Je viens de terminer Le grimoire et le monstre. Penser le jeu vidéo par la littérature fantastique de Jean-Charles Ray qui touche à deux figures importantes qui lui permettent de faire le pont entre jeu vidéo et littérature. J’utilise le mot figure même si le mot lui-même n’est pas si fréquent sous la plume de Ray, mais c’est pour mieux relier avec la figure au sens où l’entend Bertrand Gervais: un objet de sens perçu dans différents objets culturels, qui devient parfois très personnel et presque obsessif. Le grimoire ou le monstre tels que perçus par Ray lui permettent de faire sens du rôle des jeux vidéo dans la culture, tout comme son utilisation de la littérature fantastique lui permet de faire sens du jeu vidéo.
Comme les points de référence sont de la littérature fantastique, les objets d’analyse sont principalement des jeux vidéo d’horreur, où le monstre conserve la définition la plus centrale à celle qu’on retrouve en littérature. Il y a bien quelques moments où j’ai trouvé étrange le rapprochement (analyser Tetris à la lumière de la monstruosité, ou encore comparer le retrogaming à un fantôme), d’où mon insistance sur le fait que ce sont surtout des figures que Ray analyse, les imprégnant de son riche parcours culturel littéraire et vidéoludique.

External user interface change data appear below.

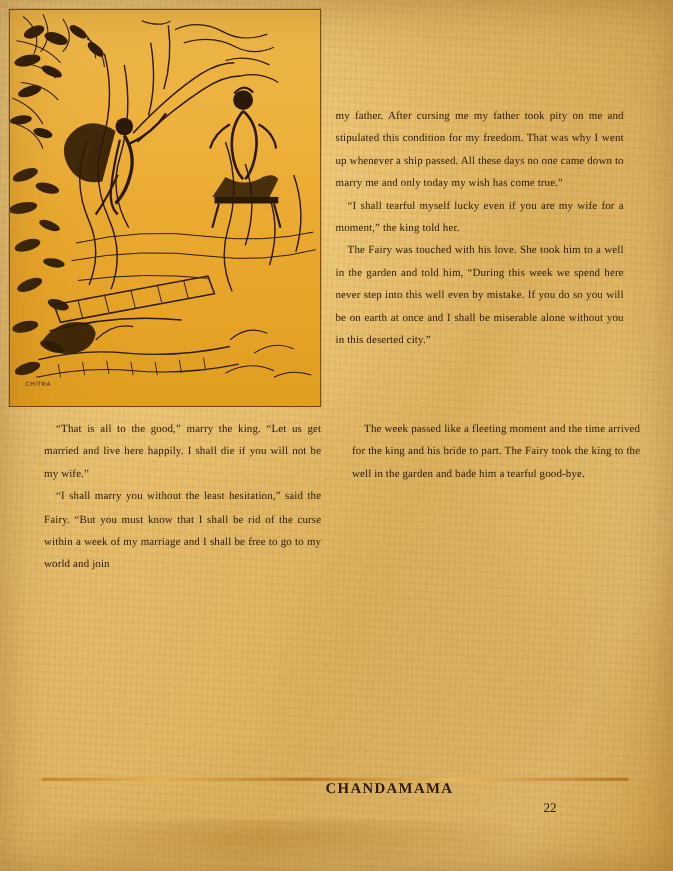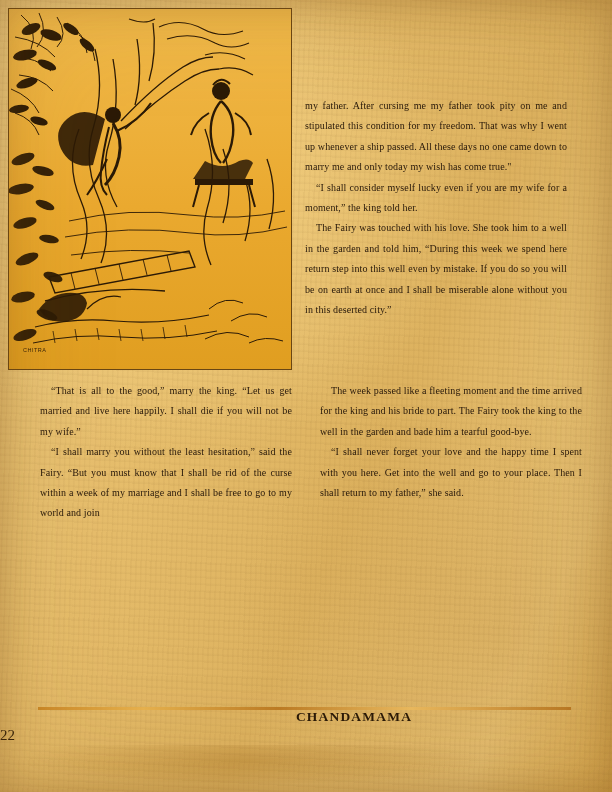--- a/index.html
+++ b/index.html
@@ -104,22 +104,22 @@
     letter-spacing: 1.2px;
     font-weight: bold;
     color: #2a1a08;
     margin-left: 48px;
   }
   .pagenum {
     position: absolute;
     left: 0;
     top: 727px;
     width: 506px;
-    text-align: left;
-    font-size: 15px;
+    text-align: right;
+    font-size: 12px;
     color: #2a1a08;
   }
   .bottom-smudge {
     position: absolute;
     left: 30px;
     top: 745px;
     width: 552px;
     height: 38px;
     background: radial-gradient(ellipse 60% 100% at 40% 40%, rgba(160,105,25,0.30), rgba(160,105,25,0) 70%);
     pointer-events: none;
@@ -252,31 +252,30 @@
 
     <g stroke="#2b1a06" fill="none" stroke-width="1">
       <path d="M200 300 q16 -14 34 -6 M222 312 q18 -12 36 -4 M196 330 q22 -12 44 -2 M240 334 q16 -8 34 -2"></path>
     </g>
   </svg>
   <div class="signature">CHITRA</div>
 </div>
 
 <div class="col col-right-top">
   <p class="noindent">my father. After cursing me my father took pity on me and stipulated this condition for my freedom. That was why I went up whenever a ship passed. All these days no one came down to marry me and only today my wish has come true."</p>
-  <p>“I shall consider myself lucky even if you are my wife for a moment,” the king told her.</p>
-  <p>The Fairy was touched with his love. She took him to a well in the garden and told him, “During this week we spend here return step into this well even by mistake. If you do so you will be on earth at once and I shall be miserable alone without you in this deserted city.”</p>
+  <p>“I shall tearful myself lucky even if you are my wife for a moment,” the king told her.</p>
+  <p>The Fairy was touched with his love. She took him to a well in the garden and told him, “During this week we spend here never step into this well even by mistake. If you do so you will be on earth at once and I shall be miserable alone without you in this deserted city.”</p>
 </div>
 
 <div class="col col-left-bottom">
   <p>“That is all to the good,” marry the king. “Let us get married and live here happily. I shall die if you will not be my wife.”</p>
   <p>“I shall marry you without the least hesitation,” said the Fairy. “But you must know that I shall be rid of the curse within a week of my marriage and I shall be free to go to my world and join</p>
 </div>
 
 <div class="col col-right-bottom">
   <p>The week passed like a fleeting moment and the time arrived for the king and his bride to part. The Fairy took the king to the well in the garden and bade him a tearful good-bye.</p>
-  <p>“I shall never forget your love and the happy time I spent with you here. Get into the well and go to your place. Then I shall return to my father,” she said.</p>
 </div>
 
 <div class="footer-rule"></div>
 <div class="masthead">CHANDAMAMA</div>
 <div class="pagenum">22</div>
 <div class="bottom-smudge"></div>
 <div class="edge-dark"></div>
 
 </body></html>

Le monstre, en jeu vidéo, ressemble plutôt à une « bibitte » — d’où peut-être ce nom qu’on lui donnait parfois au Québec dans les années 1980 — parce qu’il est agaçant et qu’il y en a toujours un autre même quand on se débarrasse d’un. Le monstre auquel Jean-Charles Ray fait référence est celui qui reste « impensé », qui reste incompréhensible, qu’on ne peut connaître ou systématiser. Il fait peur parce qu’il renvoie à la peur de l’inconnu et de l’incertitude qui existe à l’extérieur du jeu, qui constitue une peur concrète au-delà de devoir recommencer un niveau dans un jeu. La peur comme émotion existe bel et bien au-delà du contexte horrifique dans lequel le jeu baigne.
Le monstre fantastique est et restera inexpliqué. Le monstre ludique tend à devenir maîtrisé, compris, parce qu’on voit ses patterns, parce qu’on obtient de meilleures armes pour le combattre. Un des exemples de Ray est le Butcher de Diablo, dont la première rencontre est un choc qui défait nos habitudes de jeu, mais qui finira maîtrisé comme un rouage du système de jeu (2024, p. 174-176). Il est jusqu’à un certain point opposé aux monstres qu’on retrouve dans les différents bestiaires monstrueux de la série Donjons & Dragons.




Je me souviens que lorsque j’ai commencé à jouer à D&D, les monstres m’étaient inconnus. Chaque rencontre devenait une surprise. Quand je suis devenu maître de donjon (MD), j’ai rapidement pris connaissance des créatures et pris plaisir à surprendre mes joueurs à chaque rencontre. Mon groupe de joueur principal était composé de gens qui n’étaient pas MD, et donc qui n’avaient pas connaissance des différentes créatures peuplant l’univers; je pouvais même ajouter mes propres monstres (et je le faisais allègrement) ou choisir des comportements appropriés à une bonne histoire plutôt qu’à la « recette » qu’en donnait le bestiaire monstrueux. Mais le jour où j’ai eu des joueurs qui connaissaient les règles et qui sortaient des phrases du genre « Oh, un elfe ne ferait jamais ça. », c’est là où j’ai compris l’intérêt d’un jeu où on peut inventer les règles au fur et à mesure. On n’est pas là pour maîtriser un système, mais pour vivre avec la vivacité d’un monde.
C’est que, au fond, c’est l’incertitude et l’indéterminé qui constituent l’intérêt des monstres.
Références
- Gervais, Bertrand. 2007. Figures, lectures. Logiques de l’imaginaire, tome I. Quartanier.
- Ray, Jean-Charles. 2024. Le grimoire et le monstre. Penser le jeu vidéo par la littérature fantastique. Pix’n love éditions.